Excessivo, barroco, transgressivo, devastador à passagem da câmara (não deixa nada de pé), e fulgurante até ao último sopro das suas personagens (e que personagens!),
Babylon vai necessariamente dividir opiniões---a matéria prima de que é constituído abarca tanto o pó celestial que os anjos carregam nas asas (há mesmo um vislumbre do paraíso no topo daquela montanha mágica onde todos se reúnem de noite para "celebrar" e prestar culto aos "deuses") como os parasitas que habitam o intestino de paquidermes. É um filme onde o Cinema e Vida se cruzam num salão de deboche e aí se libertam de roupagens e preconceitos e se fundem viscosa e organicamente. Mais do que uma "carta de amor" ao cinema, é
também uma "carta de luxúria" ao cinema, que mesmo no pós-coito tem energia abundante para jubilar com a carne arranhada nos corpos dos intervenientes.
É um projecto megalómano e imensamente ambicioso de Chazelle (porque não é só a enormidade dos espaços, a quantidade infinita de "peças" a moverem-se nos cenários ou os travellings vertiginosos da câmara, são as temáticas em jogo, as camadas artísticas, as camadas de planos de perspectiva, etc---muitas camadas, muitas "colisões", muitas pontas para seguir...), mas parece ter atingido uma parte significativa dos seus objectivos.
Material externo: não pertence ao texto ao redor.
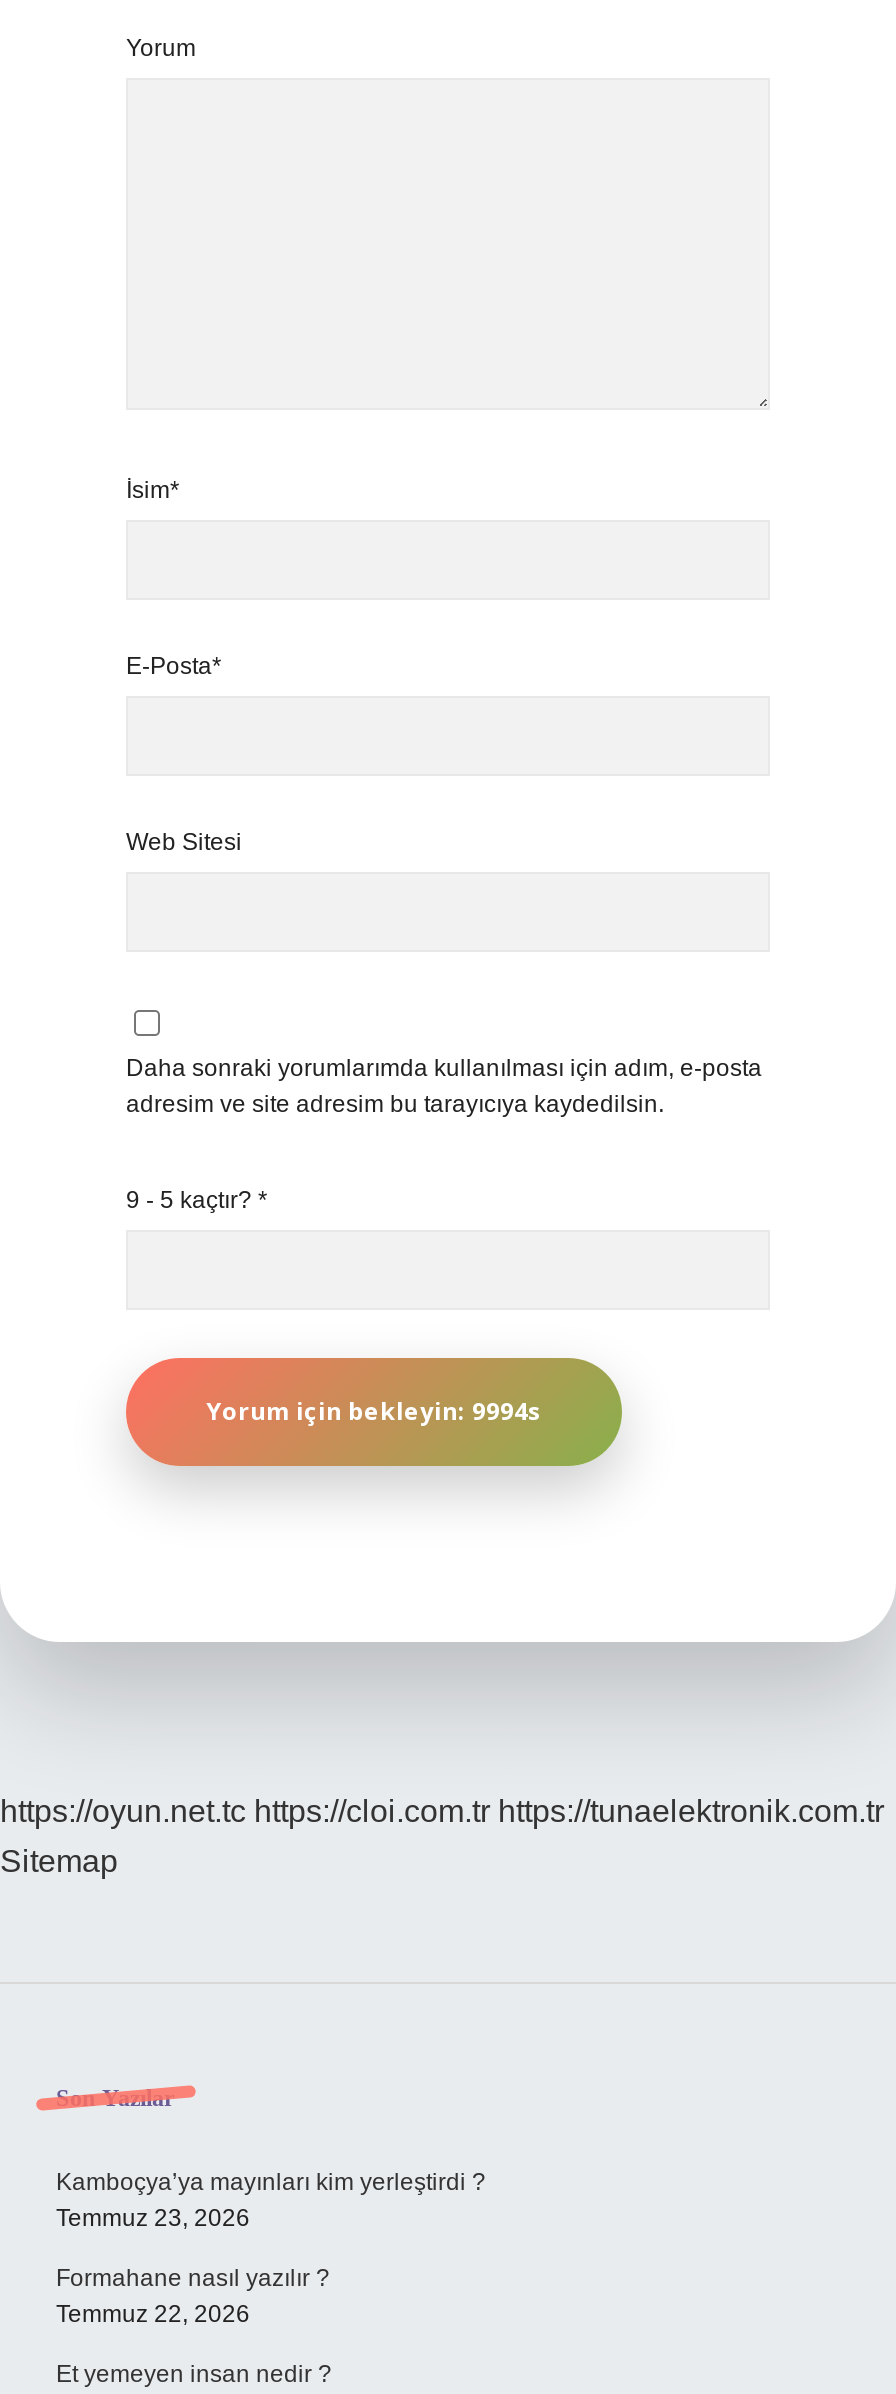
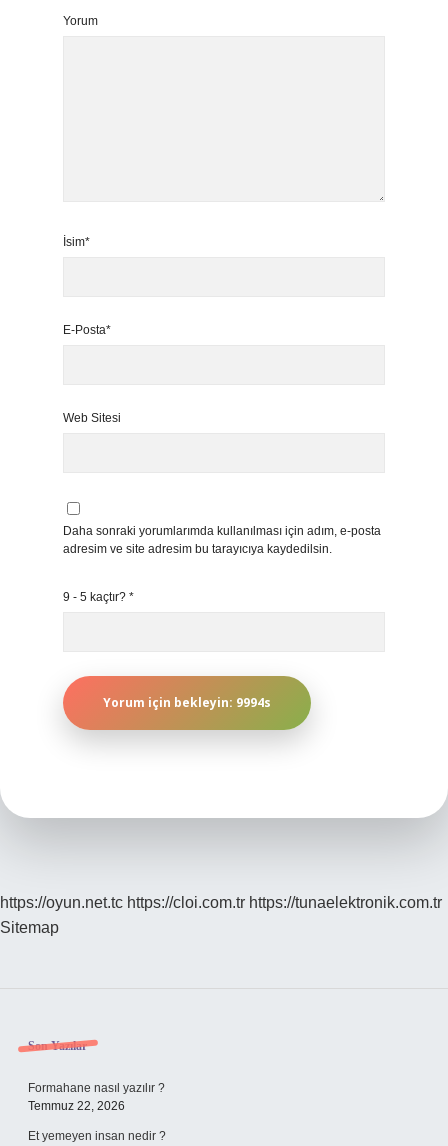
- Kamboçya’ya mayınları kim yerleştirdi ?
- Temmuz 23, 2026
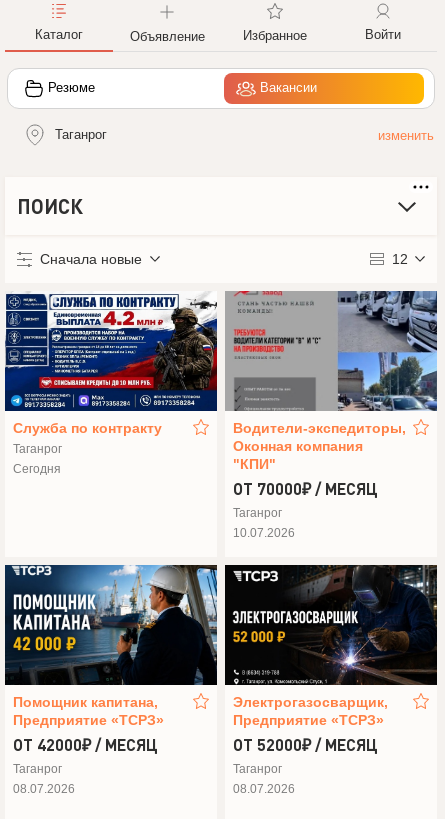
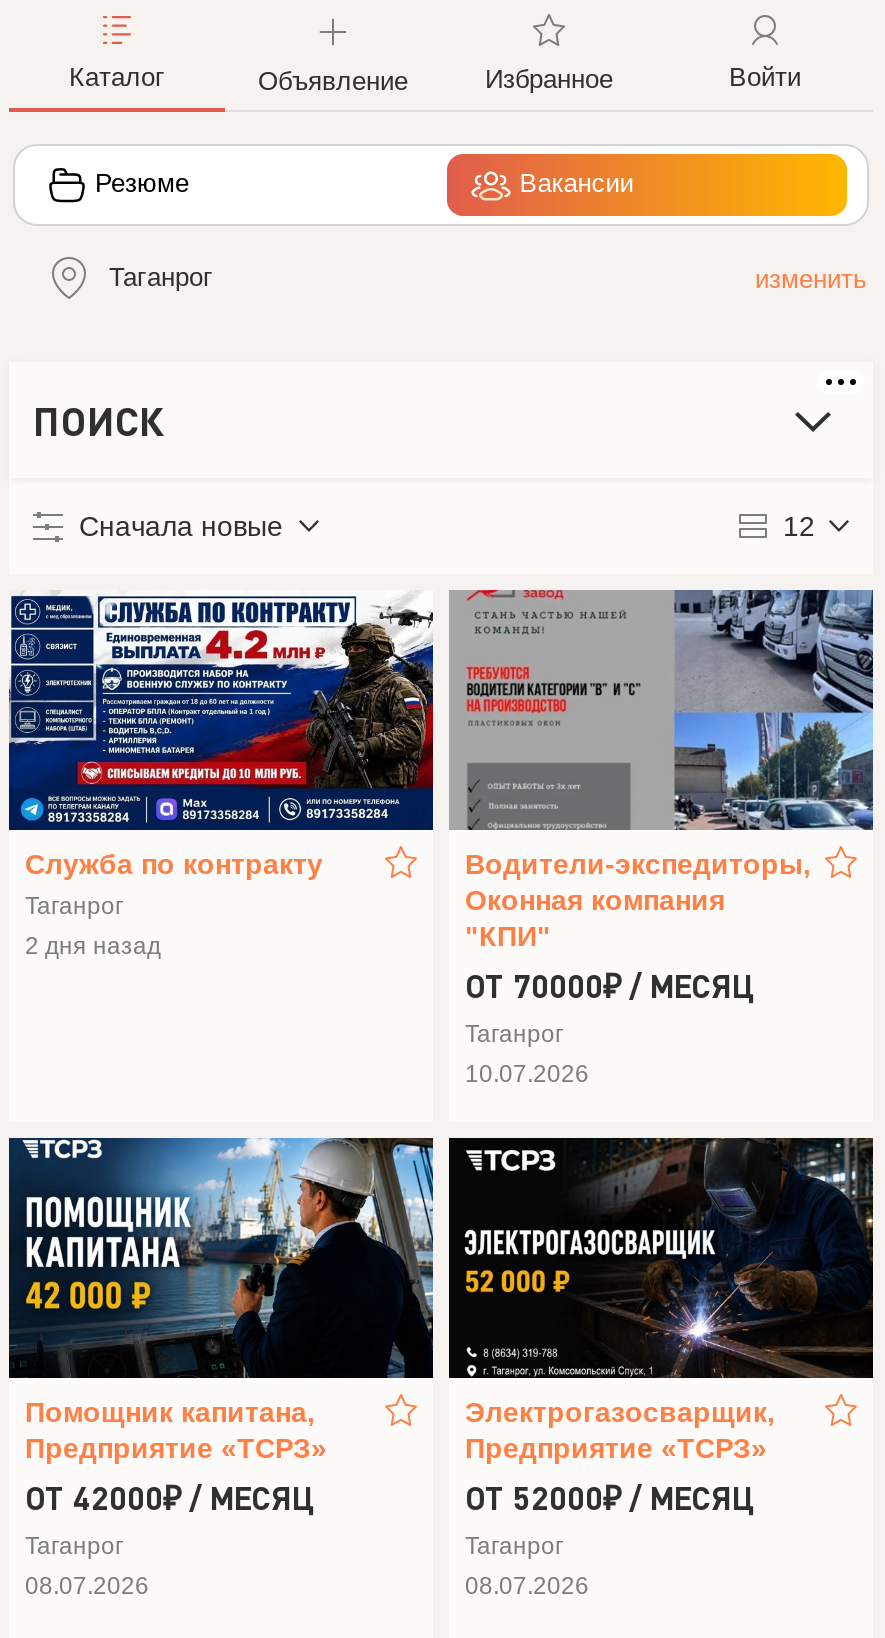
- Сегодня
+ 2 дня назад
Mesmo com todos os excessos e desequilíbrios, tem sequências inesquecíveis. Cita os clássicos ***, re-filma-os, sobrepõe-se a eles, e deixa uma queimadura intencional, uma marca de autor inequívoca. Lá para o fim há algo mesmo único, que não quero revelar nem descrever - é para ser vivido.
Babylon é também uma referência a essa "megalópolis" histórica, e uma alegoria que equipara o Cinema e os seus protagonistas a divindades, estrelas maiores do que a Vida---até na ideia de imortalidade que alimentam. Começa por parecer "apenas" um culto desvairado e hedónico, com "pequenos" sacrifícios" à mistura, e termina numa contaminação orgânica, vital - da essência das coisas - em que a eternidade atingível (é inevitável)... mas por um preço.
Vénias às interpretações dos três principas, Margot Robbie, Brad Pitt e Diego Calva - mas sem esquecer a excelência dos secundários e ... dos figurantes.
Se puderem, vejam no cinema. Não é todos os anos que aparece um projecto assim. Primeiro grande filme do ano.
*** - Singing in the Rain, Sunset Boulevard, Persona, estes, pelo menos.